Location of Procmon 64 bit image

Procmon's 64 bit image

Initially I thought it was the 64-bit Procmon driver...turned out that it is the 64-bit Procmon executable. And of course, the 64-bit driver is hidden inside the 64 bit executable's resource section.

Procmon 64 bit driver





Friday, May 16, 2014

How to turn off monitor screen

Found a small program called Turn Off Monitor, decided to investigate how it works.
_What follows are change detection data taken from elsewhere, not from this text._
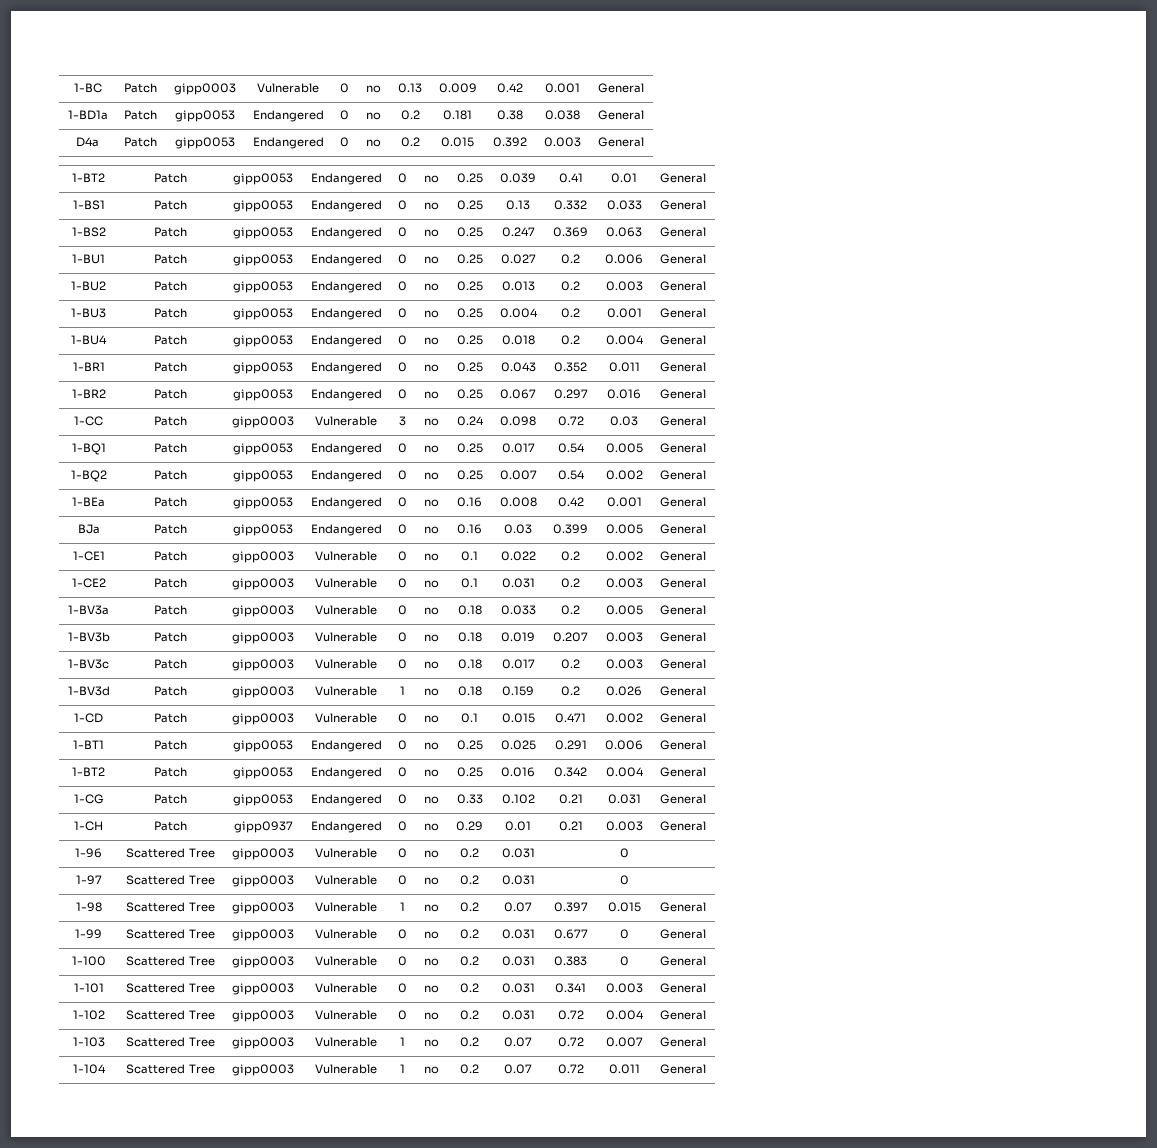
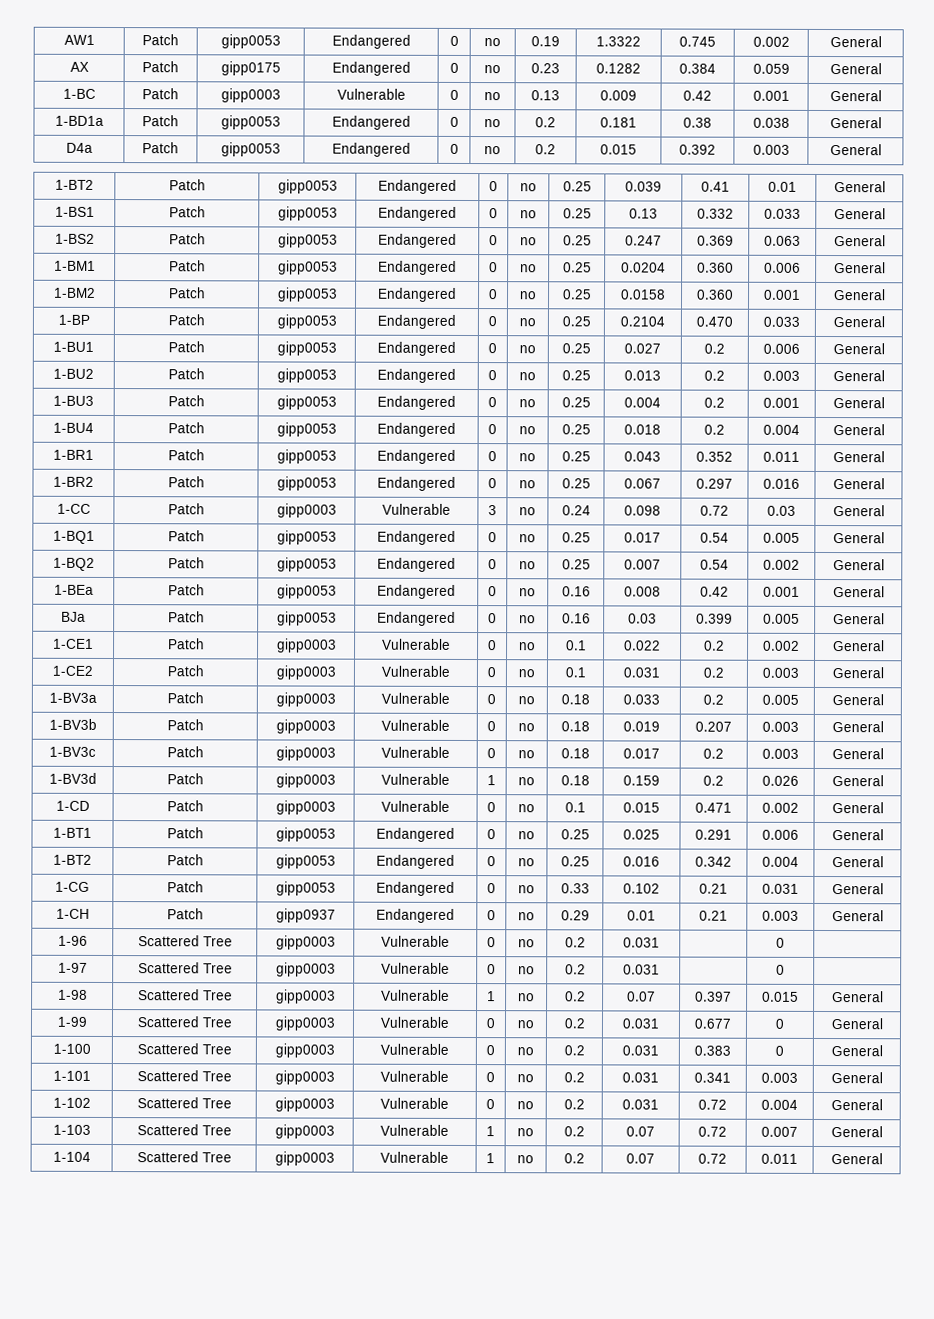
+ AW1 | Patch | gipp0053 | Endangered | 0 | no | 0.19 | 1.3322 | 0.745 | 0.002 | General
+ AX | Patch | gipp0175 | Endangered | 0 | no | 0.23 | 0.1282 | 0.384 | 0.059 | General
+ 1-BM1 | Patch | gipp0053 | Endangered | 0 | no | 0.25 | 0.0204 | 0.360 | 0.006 | General
+ 1-BM2 | Patch | gipp0053 | Endangered | 0 | no | 0.25 | 0.0158 | 0.360 | 0.001 | General
+ 1-BP | Patch | gipp0053 | Endangered | 0 | no | 0.25 | 0.2104 | 0.470 | 0.033 | General

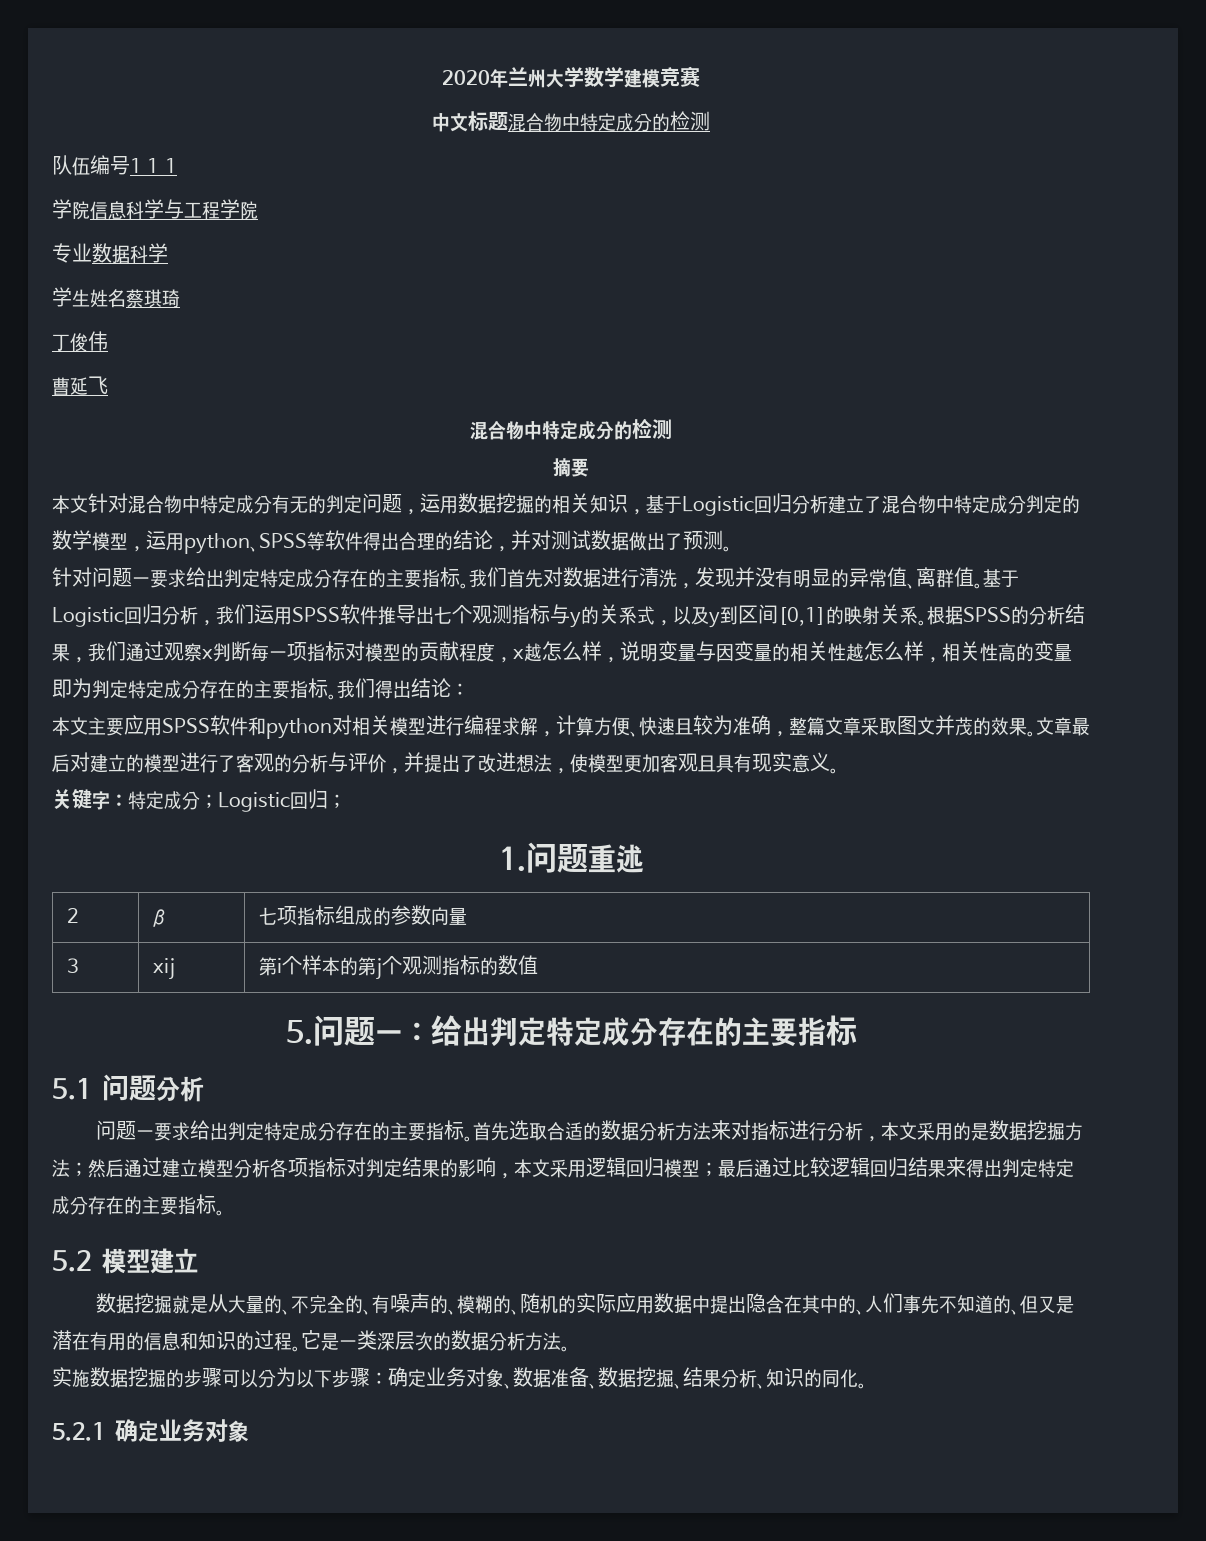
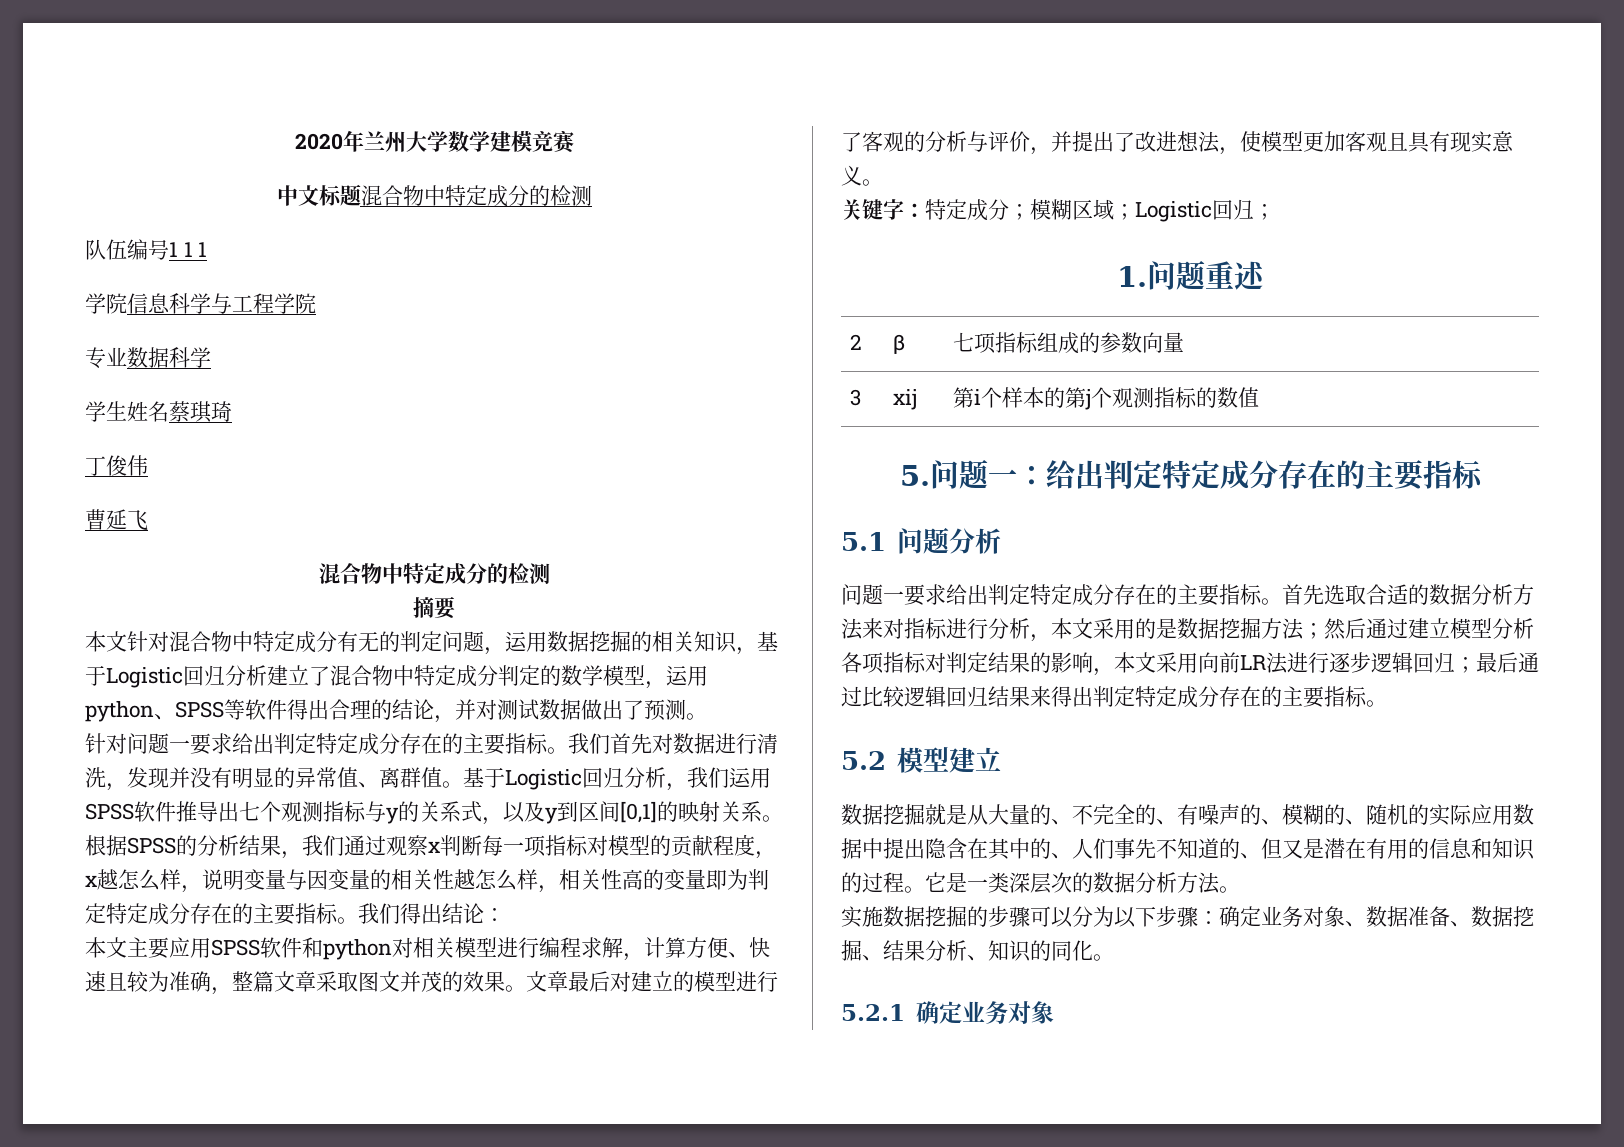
- 关键字：特定成分；Logistic回归；
+ 关键字：特定成分；模糊区域；Logistic回归；
- 首先选取合适的数据分析方法来对指标进行分析，本文采用的是数据挖掘方法；然后通过建立模型分析各项指标对判定结果的影响，本文采用逻辑回归模型；最后通过比较逻辑回归结果来得出判定特定成分存在的主要指标。
+ 首先选取合适的数据分析方法来对指标进行分析，本文采用的是数据挖掘方法；然后通过建立模型分析各项指标对判定结果的影响，本文采用向前LR法进行逐步逻辑回归；最后通过比较逻辑回归结果来得出判定特定成分存在的主要指标。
 Used IDA to open it, turned out to be a .NET exe. Opened it using Dotnet IL Editor instead.

Main code:


Seems like the only API call needed is SendMessage. ldc.i4.m1 means push -1 to stack, so the API call is SendMessage(-1,a,b,2).

SendMessage belongs to user32.dll:


Second argument, a is 0x04000003:


Third argument, b is 0x04000004:


So the only API call needed turned out to be user32!SendMessage(-1,0x04000003,0x04000004,2).